Hundreds of clandestine probes will be installed to monitor customers live on two of the country’s biggest internet and mobile phone providers – thought to be BT and Vodafone. BT has nearly 5m internet customers.”

SATURDAY 4 October 2008

CONCENTRATION AND PLURALISM IN THE MEDIA

“We can chat to each other in the pub. We can chat to strangers. We don’t have to reveal who we are before we open our mouths. We could post anonymous pamphlets through letter boxes if we could be bothered. So why shouldn’t we express our views in our personal blogs, anonymously or otherwise, without let or hindrance from the superstate European Union?”

THURSDAY 2 October 2008

UK MINISTER LOOKS FOR DELETE KEY ON USER GENERATED CONTENT

“Mr Burnham is not a fan of the user-generated side of the internet. In a a speech to the Royal Television Society last week, he appeared to take another swipe at user-generated content, contrasting it unfavourably with opinion delivered by traditional channels.

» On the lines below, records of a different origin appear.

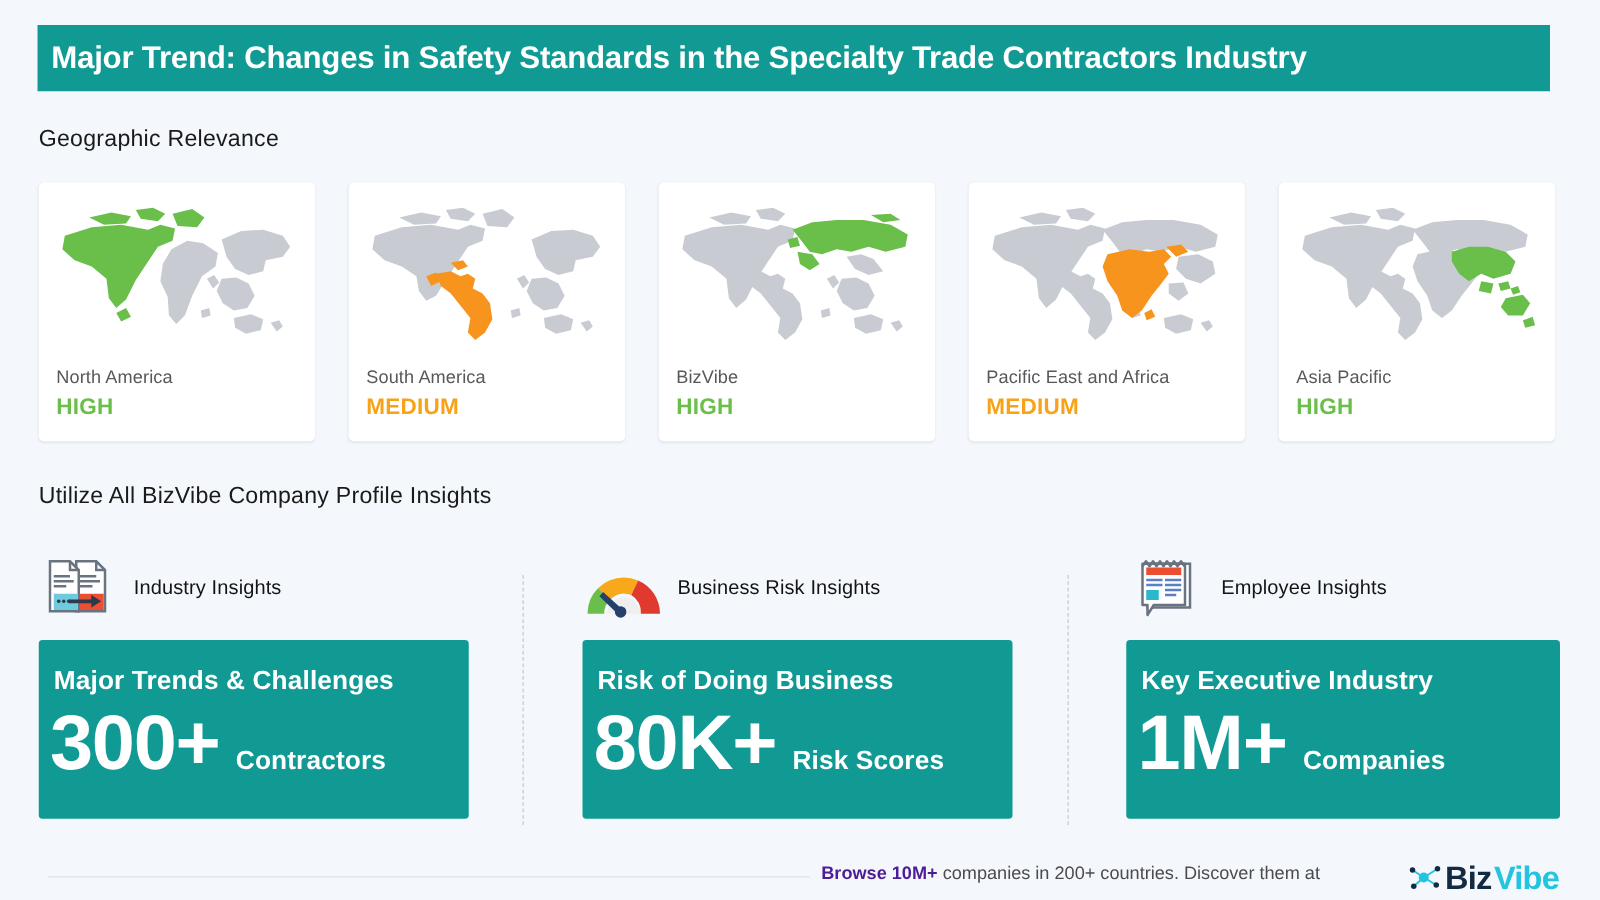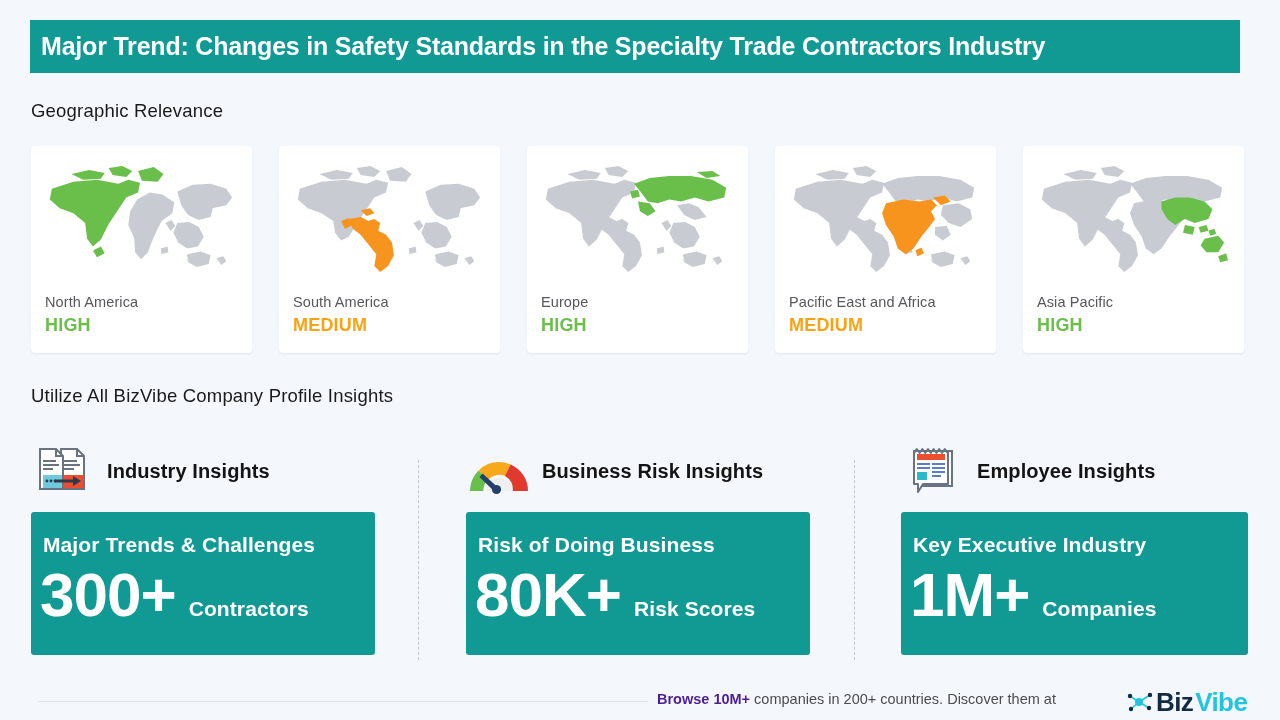--- a/index.html
+++ b/index.html
@@ -236,7 +236,7 @@
           </g>
         </svg>
       </div>
-      <div class="geo-label">Europe</div>
+      <div class="geo-label">BizVibe</div>
       <div class="geo-value v-high">HIGH</div>
     </div>
 

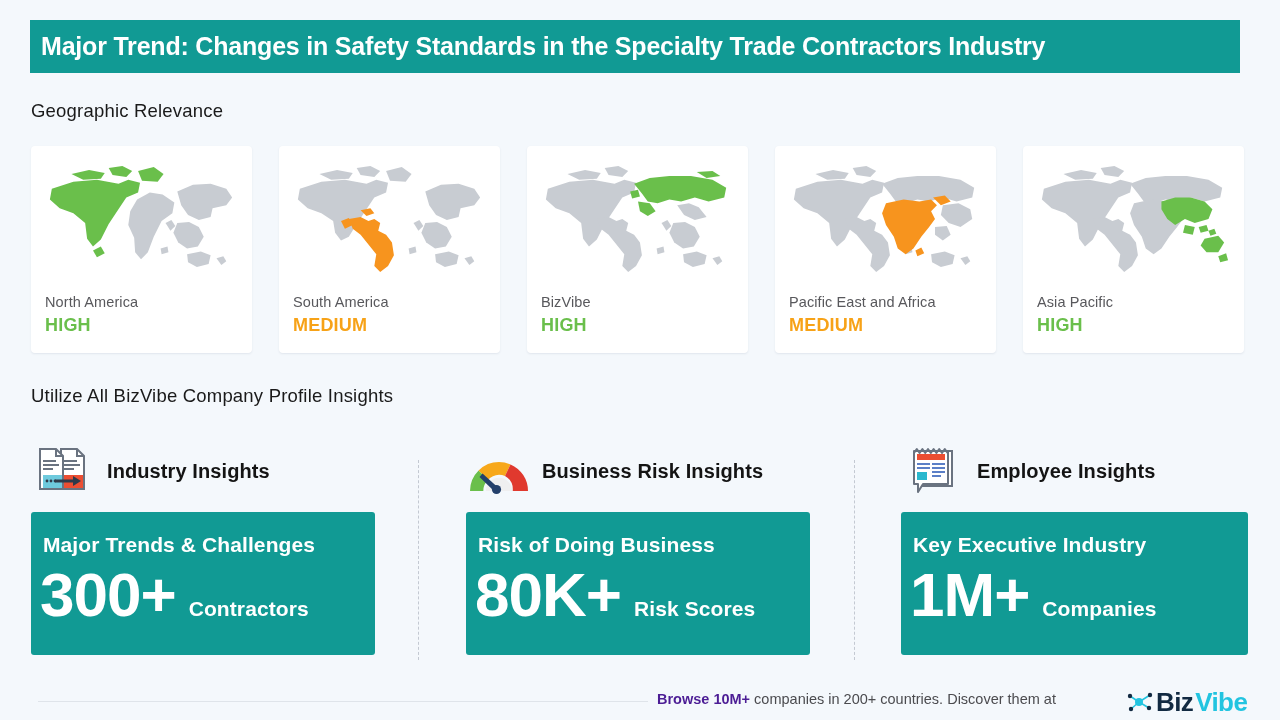--- a/index.html
+++ b/index.html
@@ -86,7 +86,7 @@
   .insight-icon { width: 66px; height: 56px; flex: 0 0 66px; }
   .insight-icon svg { width: 100%; height: 100%; display: block; }
   .insight-title {
-    font-size: 20px; font-weight: bold; color: #141414;
+    font-size: 16px; font-weight: normal; color: #141414;
     letter-spacing: 0.1px; margin-left: 10px; white-space: nowrap;
   }
 

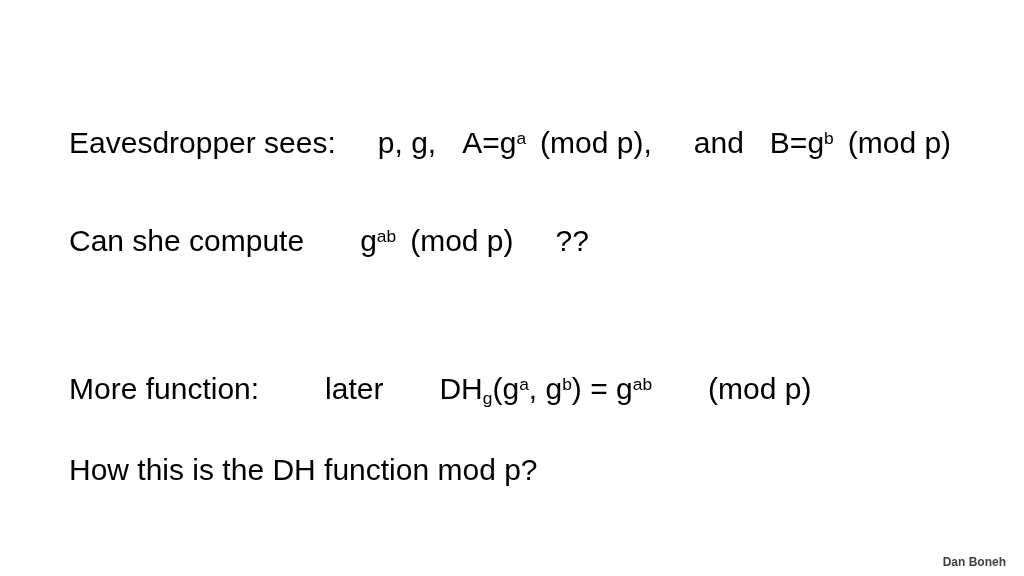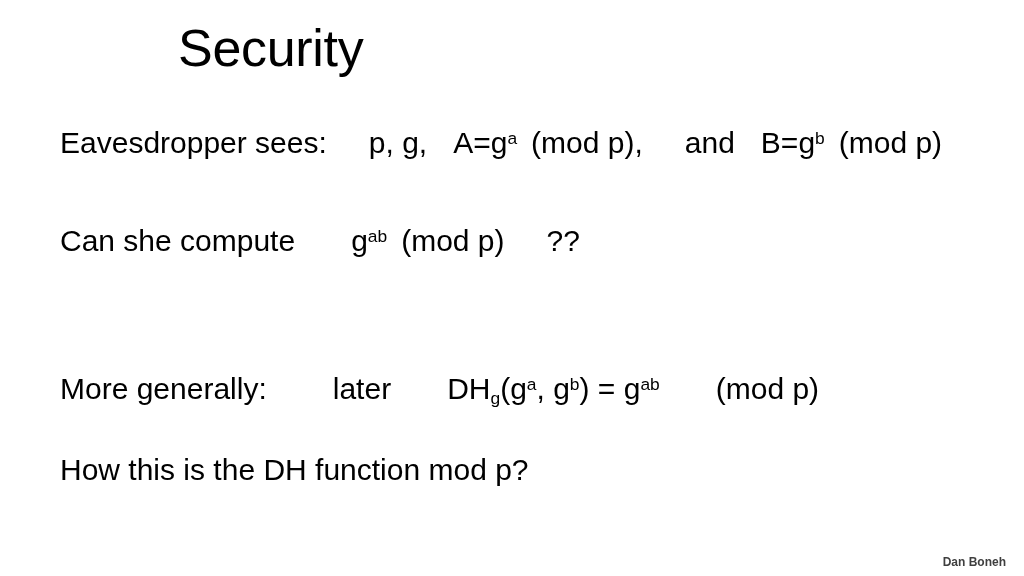--- a/index.html
+++ b/index.html
@@ -101,7 +101,6 @@
 <div class="slide">
 
   <div class="title-row">
-    <span class="title-main">Security</span>
   </div>
 
   <div class="body-line line-eavesdropper">

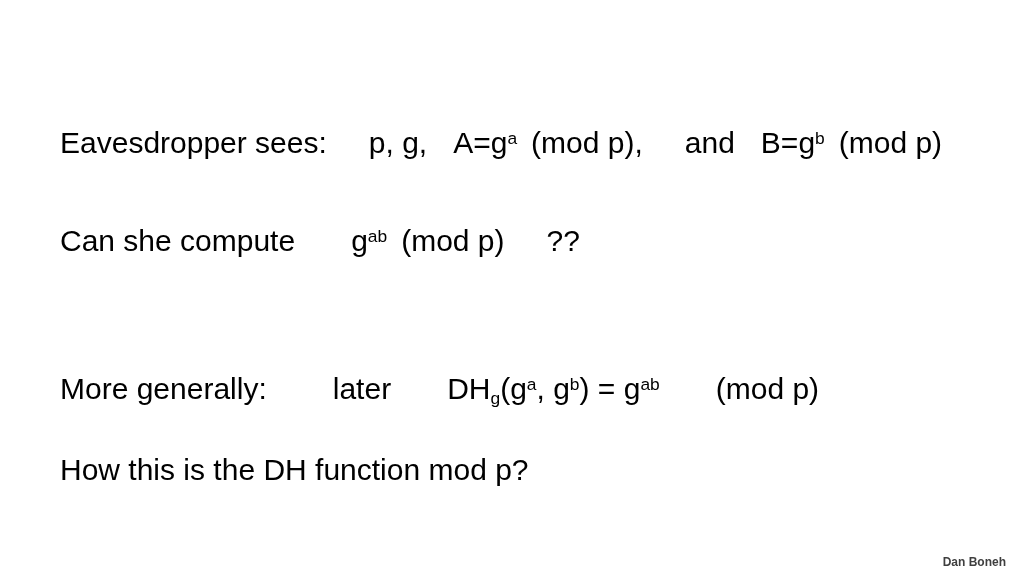--- a/index.html
+++ b/index.html
@@ -47,7 +47,7 @@
   
   .body-line {
     position: absolute;
-    left: 60px;
+    left: 69px;
     white-space: nowrap;
     font-size: 30px;
     line-height: 1;

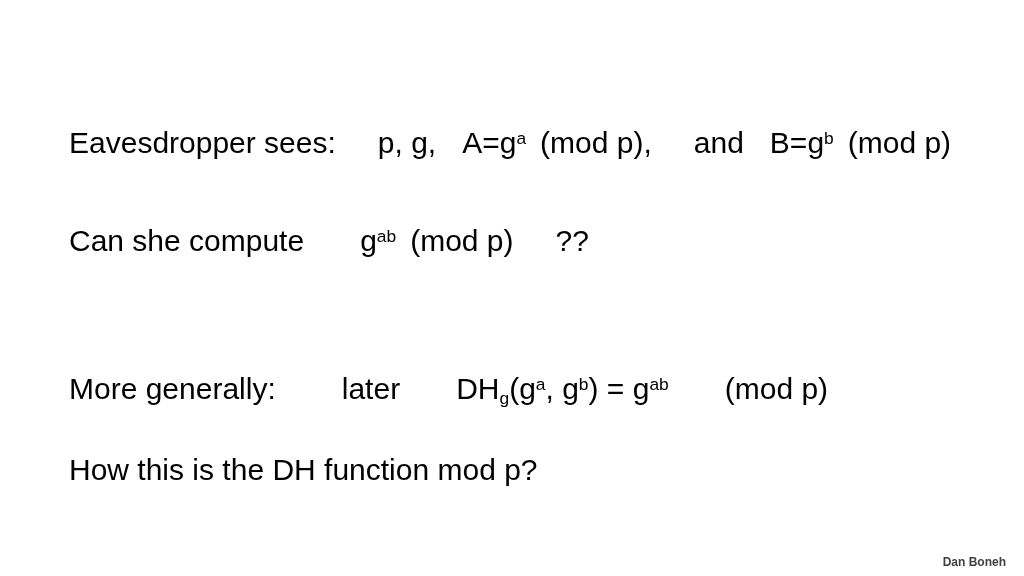--- a/index.html
+++ b/index.html
@@ -112,7 +112,7 @@
   </div>
 
   <div class="body-line line-define">
-    <span class="seg">More generally:</span><span class="sp-xxl"></span><span class="seg">later</span><span class="sp-xl"></span><span class="seg"><span>DH</span><sub class="idx">g</sub><span>(g</span><sup class="exp">a</sup><span>, g</span><sup class="exp">b</sup><span>) = g</span><sup class="exp">ab</sup></span><span class="sp-xl"></span><span class="seg">(mod p)</span>
+    <span class="seg">More function:</span><span class="sp-xxl"></span><span class="seg">later</span><span class="sp-xl"></span><span class="seg"><span>DH</span><sub class="idx">g</sub><span>(g</span><sup class="exp">a</sup><span>, g</span><sup class="exp">b</sup><span>) = g</span><sup class="exp">ab</sup></span><span class="sp-xl"></span><span class="seg">(mod p)</span>
   </div>
 
   <div class="body-line line-howhard">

“The internet as a whole is an excellent source of casual opinion,” he said. “TV is where people often look for expert or authoritative opinion.”

While the internet contains much that is tawdry and second-rate, at its best it is also more than capable of leading the way for the rest of the world. The main difference is that government can regulate broadcasting – but at present has no such luxury over the internet.”